Material shown

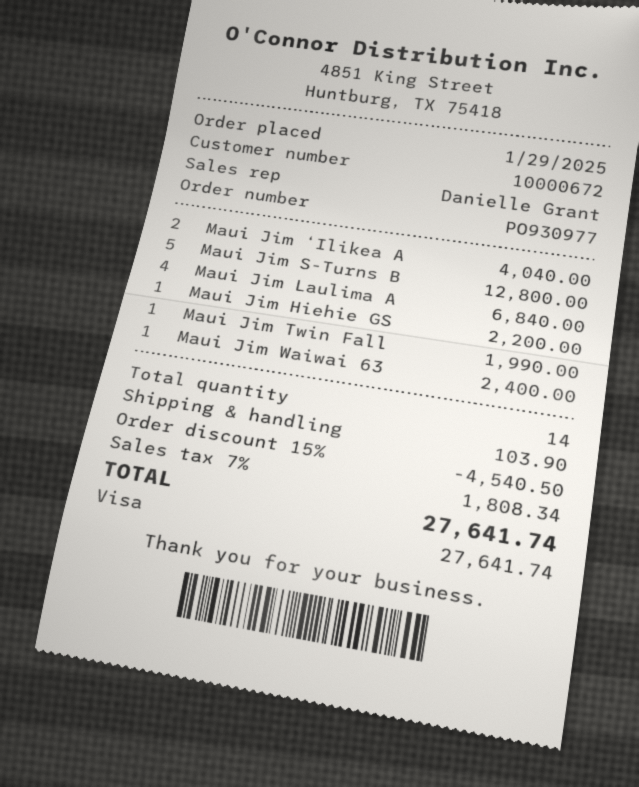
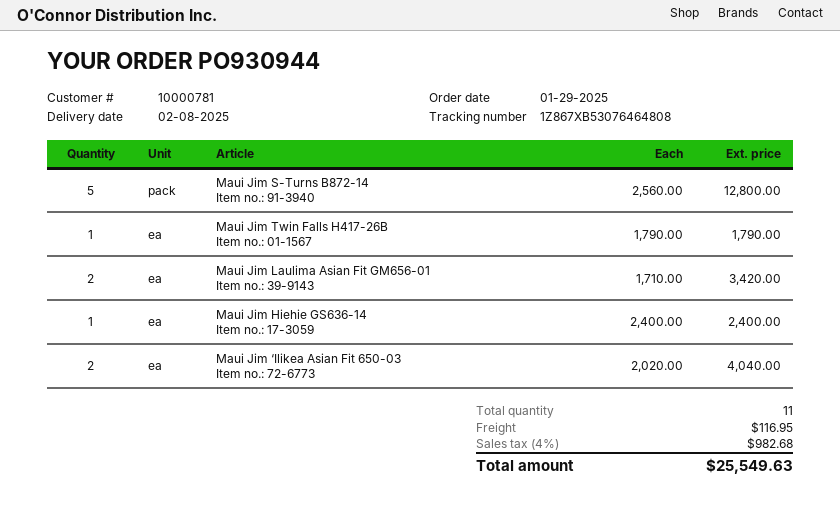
order number: PO930977 -> PO930944
customer number: 10000672 -> 10000781
Maui Jim Laulima A: 4 for 6840.00 -> 2 for 3420.00
Maui Jim Hiehie GS: 1 for 2200.00 -> 1 for 2400.00
Maui Jim Twin Fall: 1 for 1990.00 -> 1 for 1790.00
Maui Jim Waiwai 63: 1 for 2400.00 -> none
total quantity: 14 -> 11
discount: 15% = 4540.50 -> none
shipping: 103.90 -> 116.95
tax: 7% = 1808.34 -> 4% = 982.68
total: 27641.74 -> 25549.63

Your task
Reproduce the material in full, word for word, and omit the pictures.

Solution to the exercise
order number: PO930977 -> PO930944
customer number: 10000672 -> 10000781
Maui Jim Laulima A: 4 for 6840.00 -> 2 for 3420.00
Maui Jim Hiehie GS: 1 for 2200.00 -> 1 for 2400.00
Maui Jim Twin Fall: 1 for 1990.00 -> 1 for 1790.00
Maui Jim Waiwai 63: 1 for 2400.00 -> none
total quantity: 14 -> 11
discount: 15% = 4540.50 -> none
shipping: 103.90 -> 116.95
tax: 7% = 1808.34 -> 4% = 982.68
total: 27641.74 -> 25549.63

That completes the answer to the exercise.